La situation n'est pas la même d'un vigneron à l'autre. Ceux qui travaillent davantage avec des particuliers sont moins touchés par le reconfinement. "Ce qui nous sauve, ce sont les petits clients, on leur offre la livraison dès 18 bouteilles vendues. On vend en ligne, mais beaucoup par mail ou par téléphone, explique Aurélien Joly, qui travaille sur l'exploitation familiale à Troissy, dans la Vallée de la Marne.

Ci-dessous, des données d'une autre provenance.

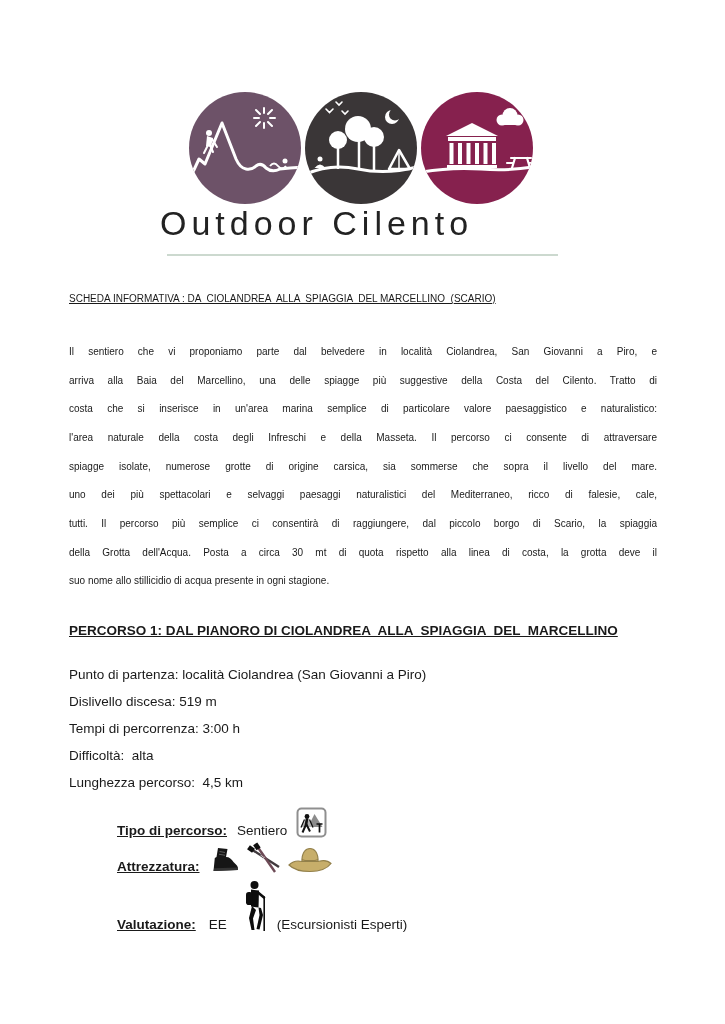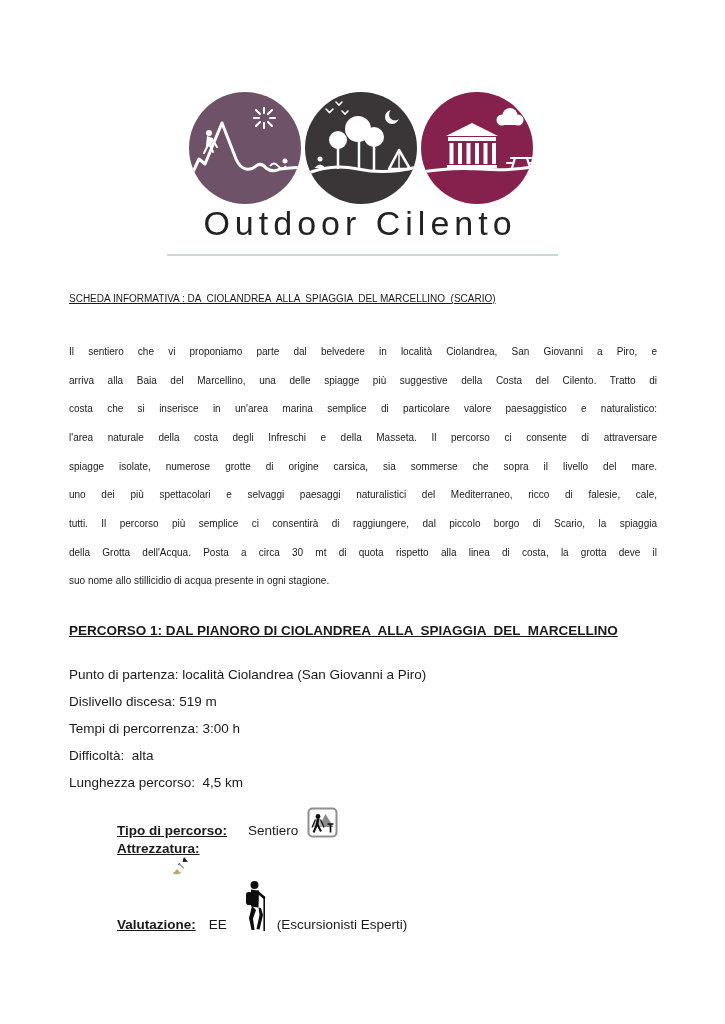--- a/index.html
+++ b/index.html
@@ -10,7 +10,7 @@
   
   .logo-circles { position:absolute; left:186px; top:89px; width:348px; height:118px; }
   .logo-wordmark {
-    position:absolute; left:160px; top:204px; width:400px; text-align:center;
+    position:absolute; left:160px; top:204px; width:400px; text-align:left;
     font-size:34px; letter-spacing:5px; color:#222; white-space:nowrap;
   }
   .logo-divider { position:absolute; left:167px; top:254px; width:391px; height:2px; background:#ccd9cf; }

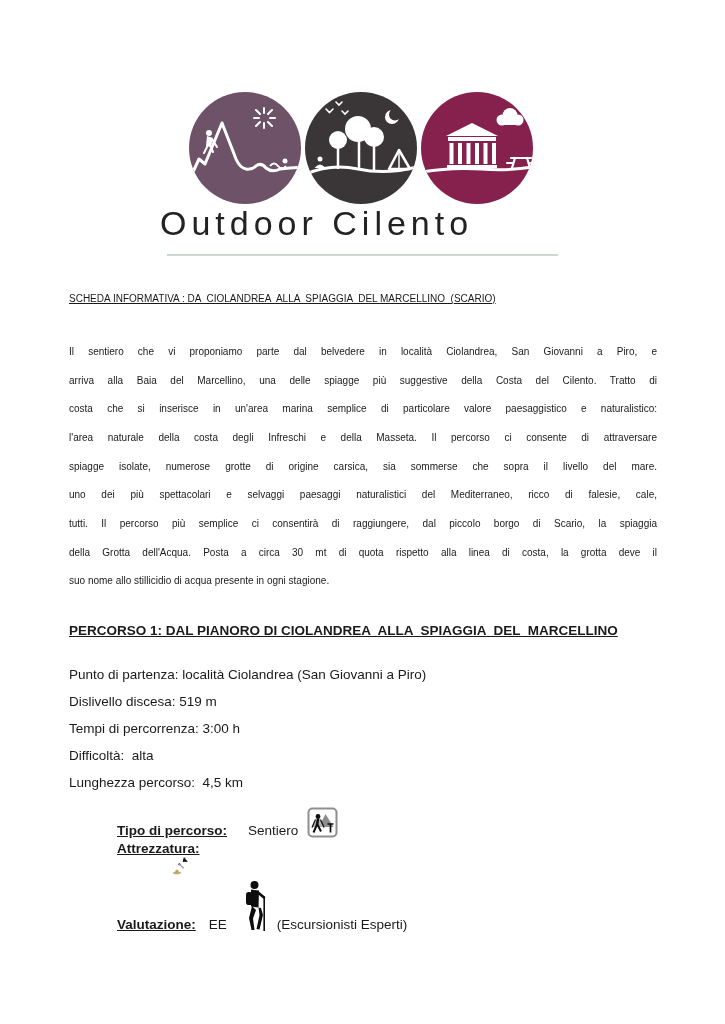--- a/index.html
+++ b/index.html
@@ -32,7 +32,7 @@
   .row .lbl { font-weight:bold; text-decoration:underline; padding-bottom:1px;margin-left:48px; }
   .row .val, .row .note, .row .grade { padding-bottom:1px; }
   .row-tipo { top:805px; height:34px; }
-  .row-tipo .val { margin-left:21px; }
+  .row-tipo .val { margin-left:10px; }
   .row-tipo svg { margin-left:9px; }
   .row-att { top:841px; height:34px;flex-direction:column; }
   .icon-boot { margin-left:10px; }

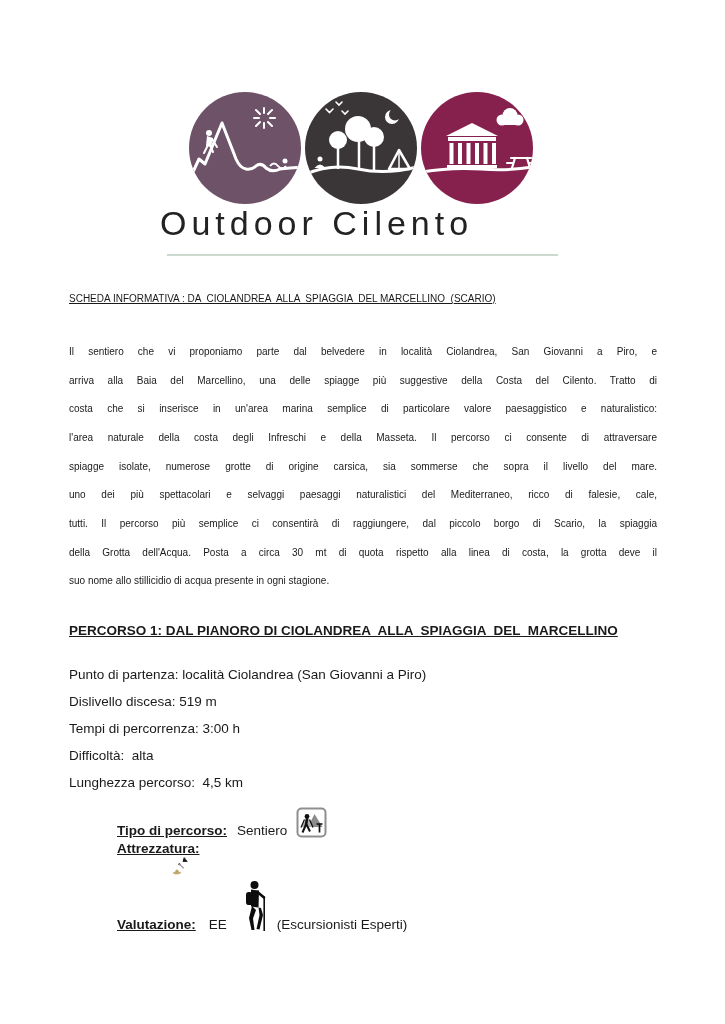--- a/index.html
+++ b/index.html
@@ -34,7 +34,7 @@
   .row-tipo { top:805px; height:34px; }
   .row-tipo .val { margin-left:10px; }
   .row-tipo svg { margin-left:9px; }
-  .row-att { top:841px; height:34px;flex-direction:column; }
+  .row-att { top:841px; height:34px; }
   .icon-boot { margin-left:10px; }
   .icon-poles { margin-left:4px; }
   .icon-hat { margin-left:5px; }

En ce moment, son père, son frère et lui sont sur les routes tous les jours. "D'habitude, on fait les salons, les clients viennent à nous, mais là il faut qu'on aille à eux, observe le vigneron. On livre dans le Val-d'Oise cette semaine, puis vendredi, on part dans la région lyonnaise, on n'arrête pas."
 

 

Vente en ligne

A Vert-Toulon, sur les Coteaux sézannais, la famille Prat estime aussi avoir été "moins touchée que d'autres collègues". "Notre force, c'est d'avoir mis en place un site internet de vente en ligne depuis 2004, souligne Aurélia Prat qui travaille avec son frère et ses parents. Le site est aujourd'hui bien référencé et même si les commandes ne sont que de 6 ou 12 bouteilles en moyenne, ça nous a permis d'avoir un vrai plus."

De quoi tenir le coup en espérant une embellie des ventes avec la fin du confinement et la reprise de l'oenotourisme. "On espère surtout que l'épidémie ne va pas trop se prolonger. On peut passer une mauvaise année, mais deux ou trois, ce sera vraiment compliqué."